Accanto all’assenza di dati precisi e serie storiche per capire come le varie dinamiche si stanno muovendo, iniziano anche a formarsi una serie di luoghi comuni che rischiano di impedire una lettura chiara di quanto sta accadendo.

Così, non è  molto chiaro il numero di persone che si rivolge ai social network per avere informazioni relative alla salute, né quali siano i loro specifici interessi e, soprattutto, con chi si relazionano.

Ad illuminare il tenebroso scenario è uno studio condotto da EPG Health Media, una delle prime ricerche, svolta su territorio europeo, che intende fornire  una risposta a tali quesiti.

Proviamo, dunque, a passare in rassegna, rapidamente, insieme i risultati più significativi.

 

Discutere di salute nei social network

A parlare di meno di salute nei social network sono i medici (HCP).
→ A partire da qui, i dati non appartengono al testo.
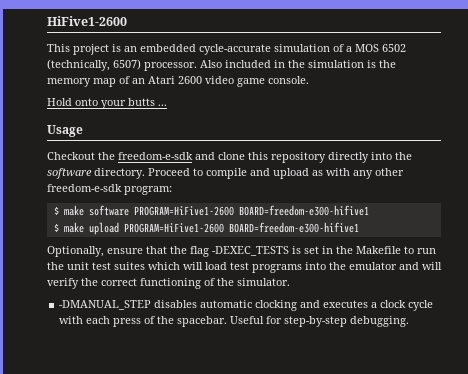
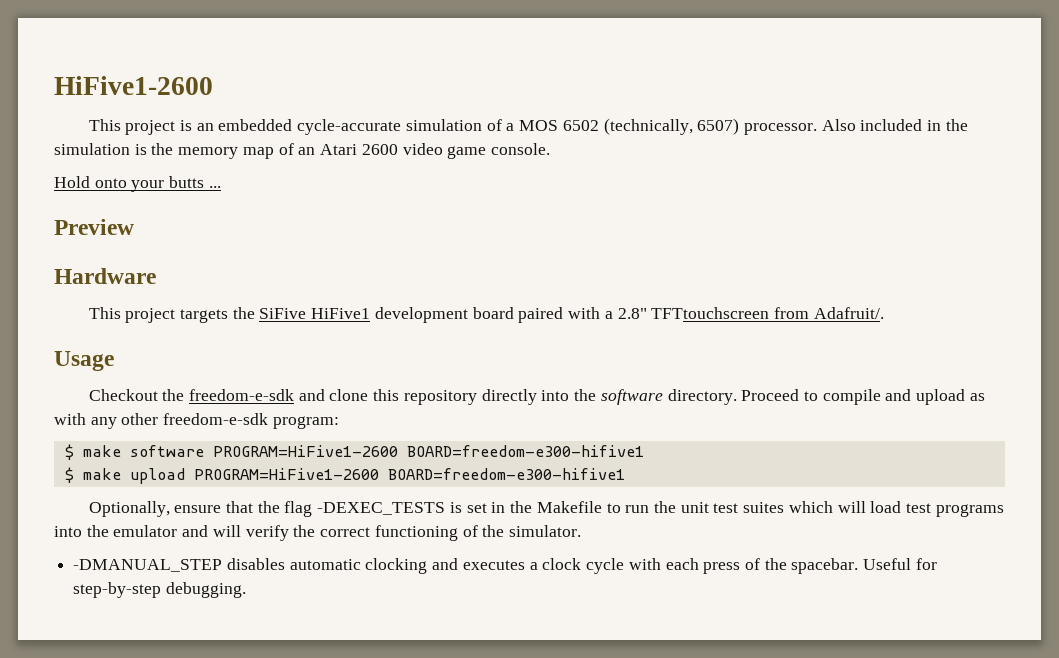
(167, 105) none -> [54,219,134,235] [54,268,156,284] [88,307,884,323] // Preview // Hardware // This project targets the SiFive HiFive1 development board paired with a 2.8" TFTtouchscreen from Adafruit/.

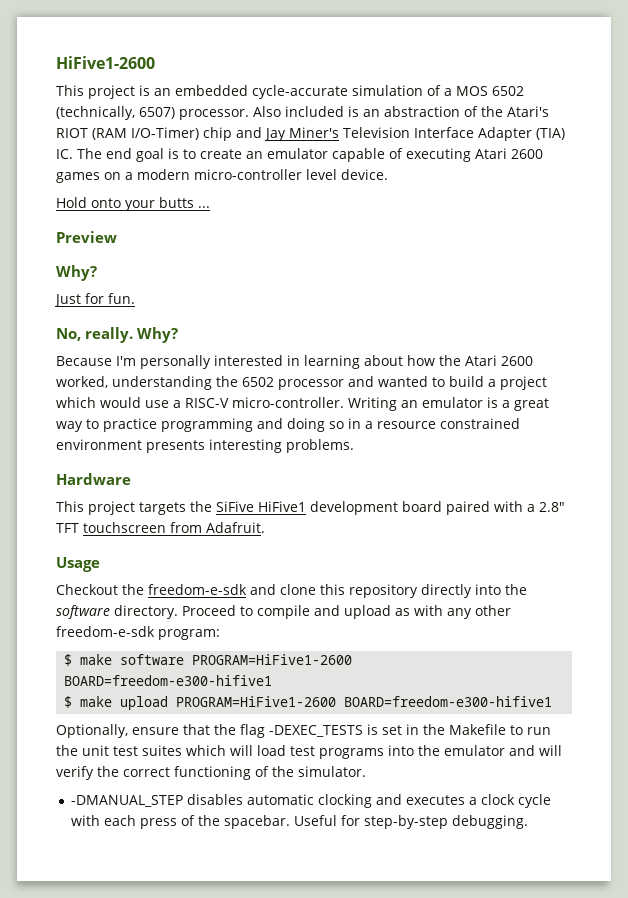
[927,119,968,131] [54,143,550,159] in the simulation is the memory map of an Atari 2600 video game console. -> [348,106,549,117] [56,127,565,141] [56,148,543,162] [56,169,388,183] is an abstraction of the Atari's RIOT (RAM I/O-Timer) chip and Jay Miner's Television Interface Adapter (TIA) IC. The end goal is to create an emulator capable of executing Atari 2600 games on a modern micro-controller level device.
(134, 227) none -> [56,265,97,281] [54,293,135,307] [56,327,179,343] [56,355,533,369] [56,376,547,390] [56,397,549,411] [56,418,520,432] [56,439,354,453] // Why? // Just for fun. // No, really. Why? // Because I'm personally interested in learning about how the Atari 2600 worked, understanding the 6502 processor and wanted to build a project which would use a RISC-V micro-controller. Writing an emulator is a great way to practice programming and doing so in a resource constrained environment presents interesting problems.
[651,307,884,319] TFTtouchscreen from Adafruit/. -> [56,522,265,533] TFT touchscreen from Adafruit.

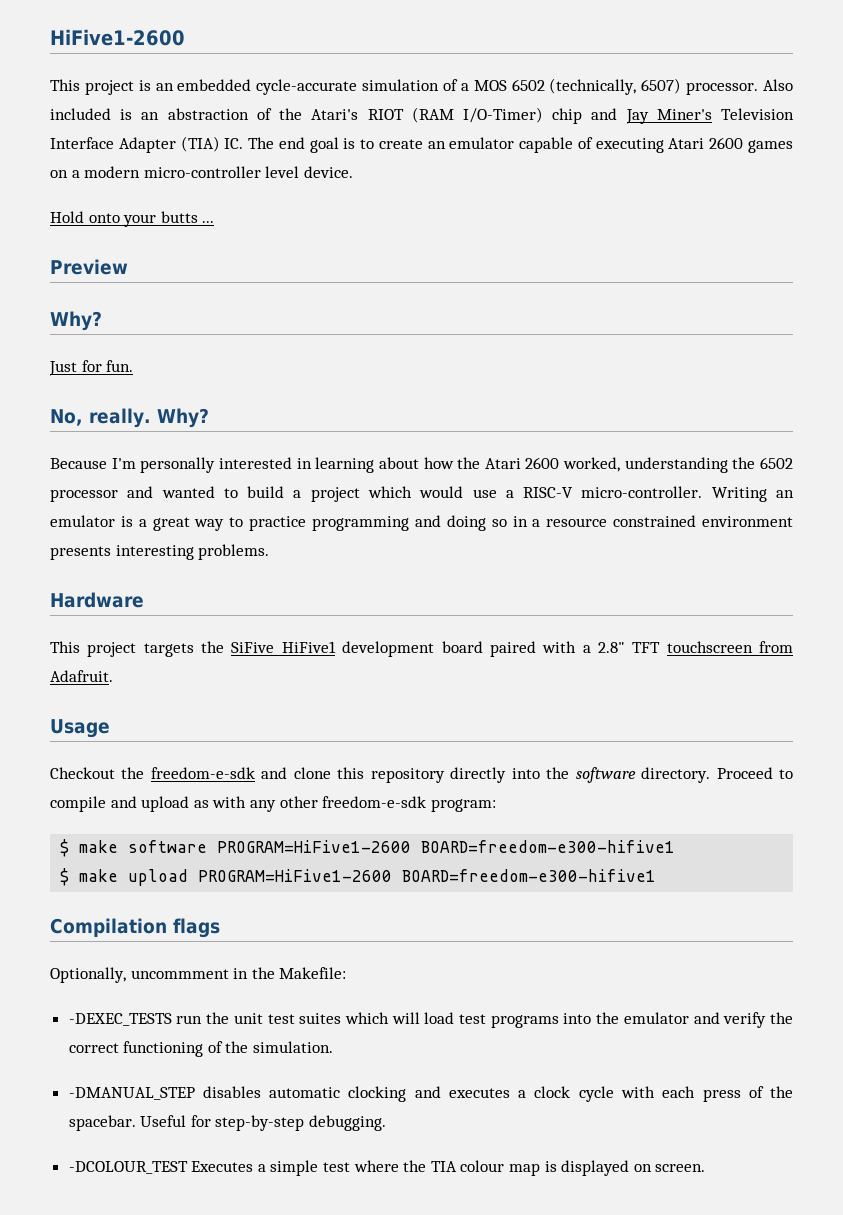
(553, 701) none -> [50,918,220,938] // Compilation flags
[132,724,523,738] ensure that the flag -DEXEC_TESTS is set in the Makefile to -> [130,967,347,979] [68,1013,172,1026] uncommment in the Makefile: // -DEXEC_TESTS
[539,745,562,756] will -> (720, 1018) none
[298,766,366,777] simulator. -> [253,1041,334,1053] simulation.
(528, 822) none -> [68,1160,706,1176] // -DCOLOUR_TEST Executes a simple test where the TIA colour map is displayed on screen.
Il 47% non se ne occupa mai, di contro al 42% dei pazienti/consumatori (P/C) e del 32% delle industrie farmaceutiche (PH).

A cimentarvisi quotidianamente sono il 6% dei pazienti/consumatori (P/C), il 3% di chi lavora nel farmaceutico (PH) e l’1% dei medici (HCP).

Guardando il dato in Italia, scopriamo che nessun medico consulta quotidianamente i social network ed il 36% mai, mentre il 13% frequentemente o molto frequentemente.

Il risultato, da un lato, conferma la quasi totale estraneità del mondo medico nei confronti dei social network, e quindi, l’occasione persa per inserirsi in un discorso, proiettato nel futuro, di una interazione con il paziente o con i propri pari. Dall’altro  sfata i timori di un eventuale potere farmacratico nel mondo dei social media. Infine, rivela anche che il 58% della gente comune cerca, più o meno di frequente, nei social media delle informazioni relative alla salute.

Tipi di social media usati per discutere di salute

Approfondendo il discorso scopriamo che i Forum sono il medium preferito da tutti e tre i subcampioni, al secondo posto vengono i social network tradizionali seguiti dai social network dedicati alla salute, quindi gli Educational webinars, i blog , i video website, i photo sharing website.

La distribuzione tra i vari media è particolarmente equilibrata nel gruppo PH, per i medici, invece, è da rilevare il particolare interesse per i social network dedicati rispetto ai generalisitici.

Frequenza di interazione sulla salute con i vari attori

Il terzo quesito mostra una realtà molto sorprendente.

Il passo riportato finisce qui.